The National Weather Service Weather Prediction Center indicates a surface low pressure on their forecast surface map by the middle of next week and there are now some models acknowledging a more organized system. However, with no storm yet developed, it is too early to place much stock on model solutions and far too early for any specifics. Historically, tropical activity has a secondary peak in Mid-October with the western Caribbean Sea and Gulf of Mexico the favored development areas, so this is just more reminder to keep preparedness plans in mind until the season is officially over.

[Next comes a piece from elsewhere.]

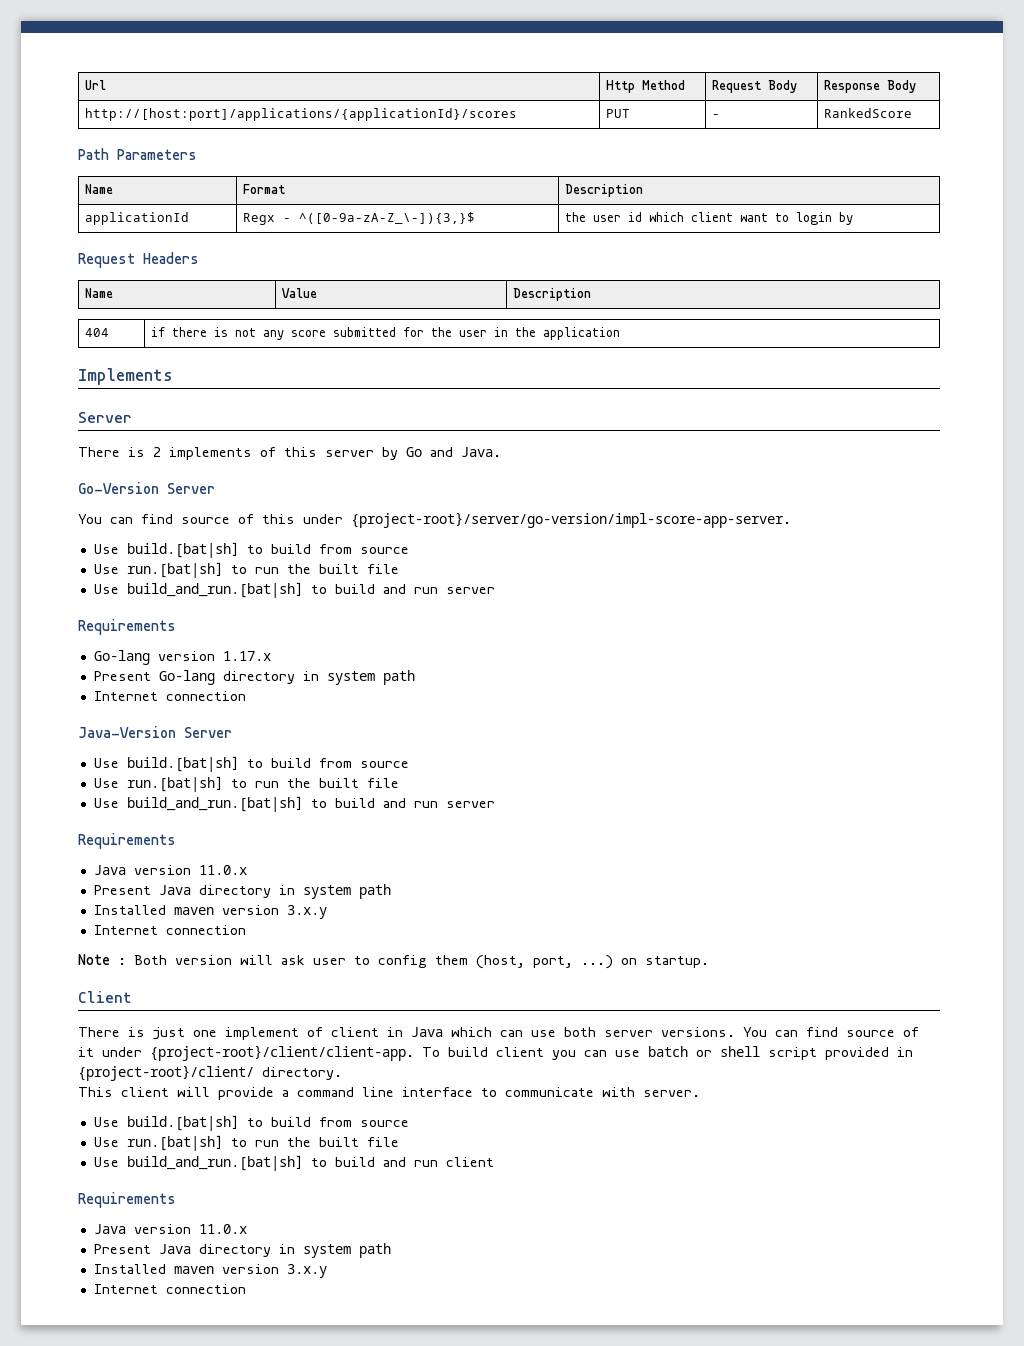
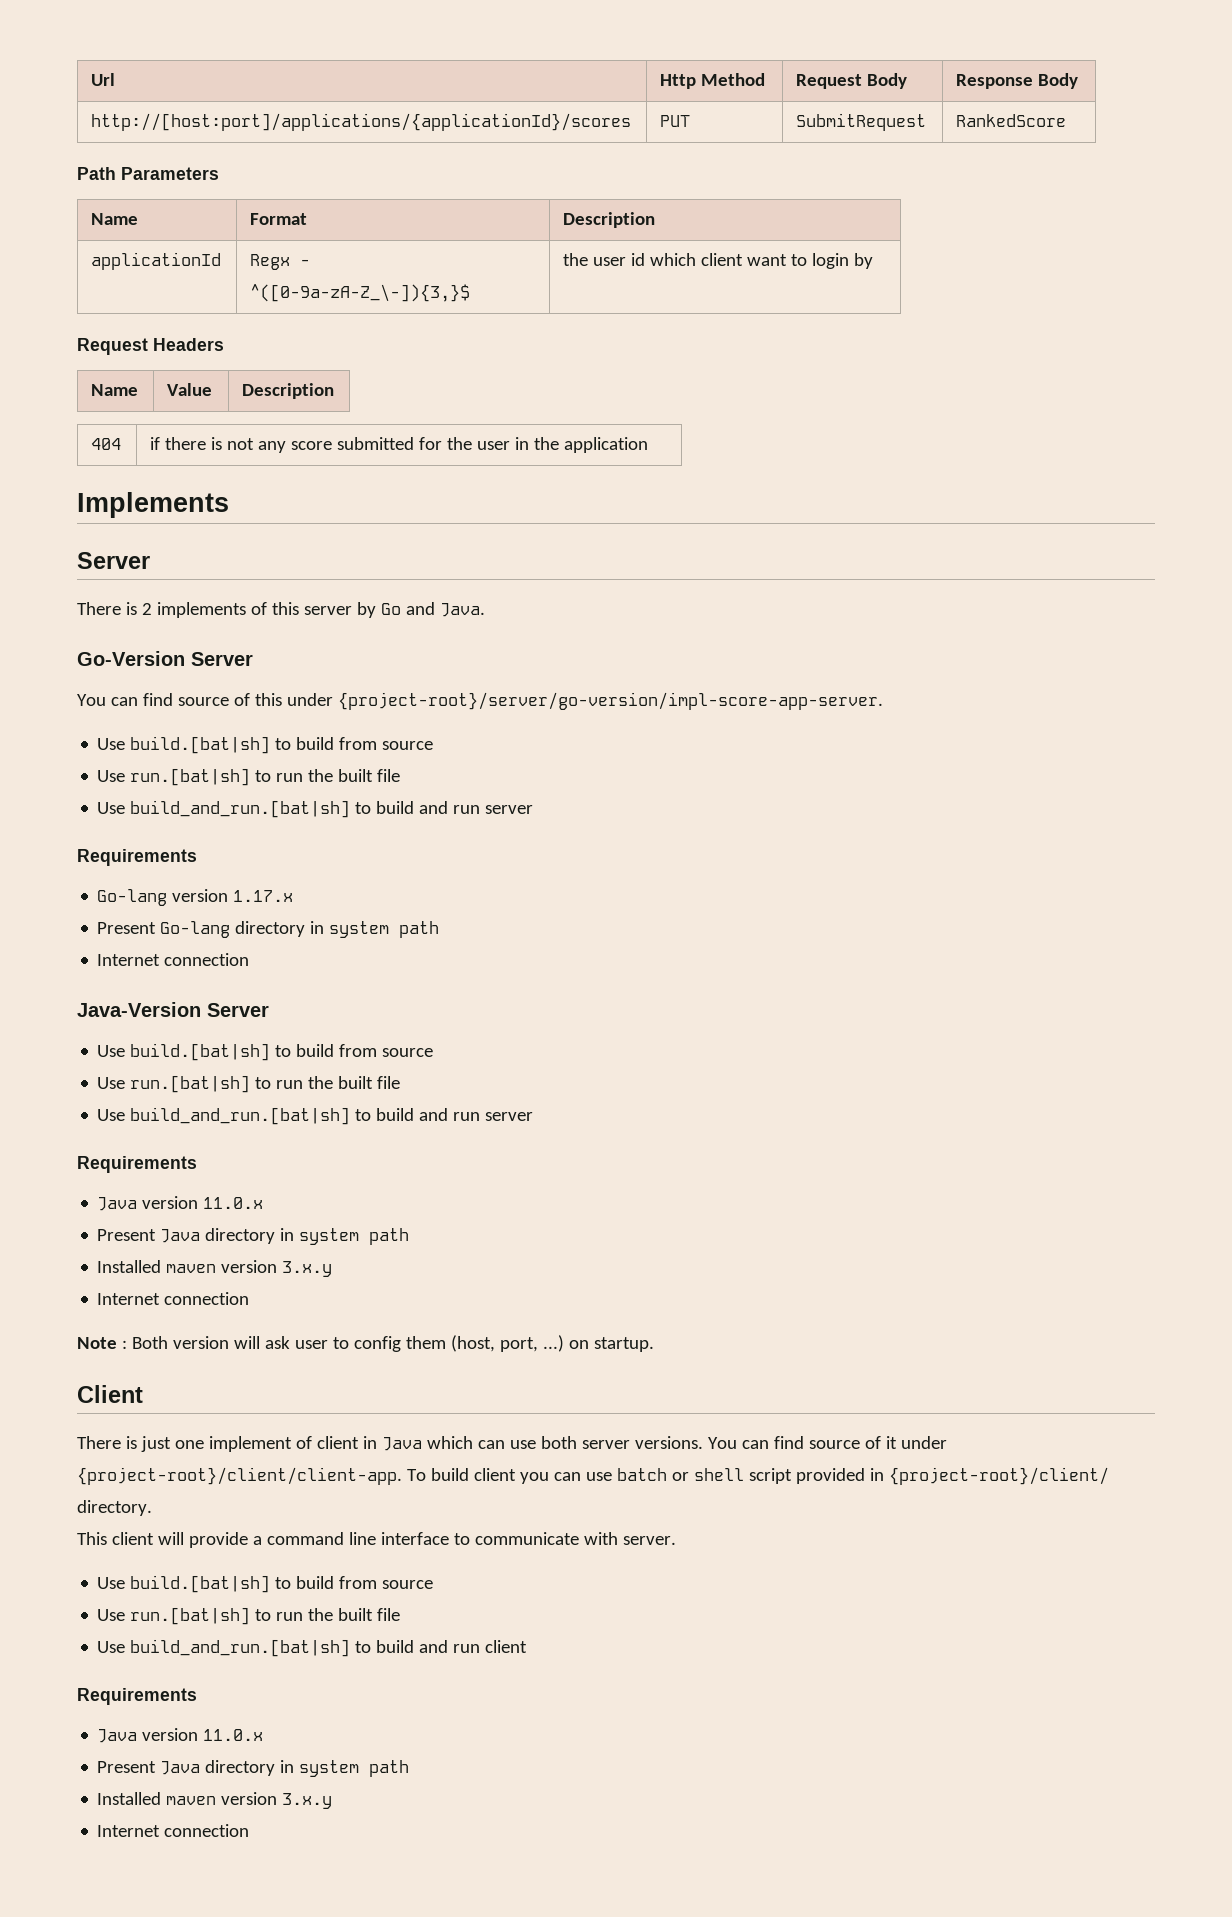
[711,114,720,118] - -> [796,113,927,131] SubmitRequest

Football Forecasts: Friday night high school games will be warm and muggy, but without rain. LSU will travel to Gainesville and Ben Hill Griffin Stadium only to find more heat. “The Swamp” will be humid with highs near 90 degrees and minimal rain chances.
An upper level ridge will remain centered over the forecast area into Friday. Subsidence will lead to drier conditions, more sunshine and warmer temperatures. Light, east-southeast winds broadly circulating around a surface high pressure system anchored over the Carolinas will lead to continued onshore flow and well above average dew point temperatures in the low 70s. This will keep nights sticky and afternoons oppressively warm and humid. By the weekend, the upper level ridge will slide eastward and the atmosphere will uncap a bit. More convective coverage is anticipated for Saturday as this occurs and slightly deeper moisture sets up in the atmosphere. By early next week, the large scale, upper level pattern will amplify further with a deep trough in the west and a large ridge in the east. Eventually, it would seem reasonable that a lobe of cooler air aloft could break away from this trough and guide a cold front through our area, but there are no such signals in the next 7-10 days. Either way, we are indeed overdue.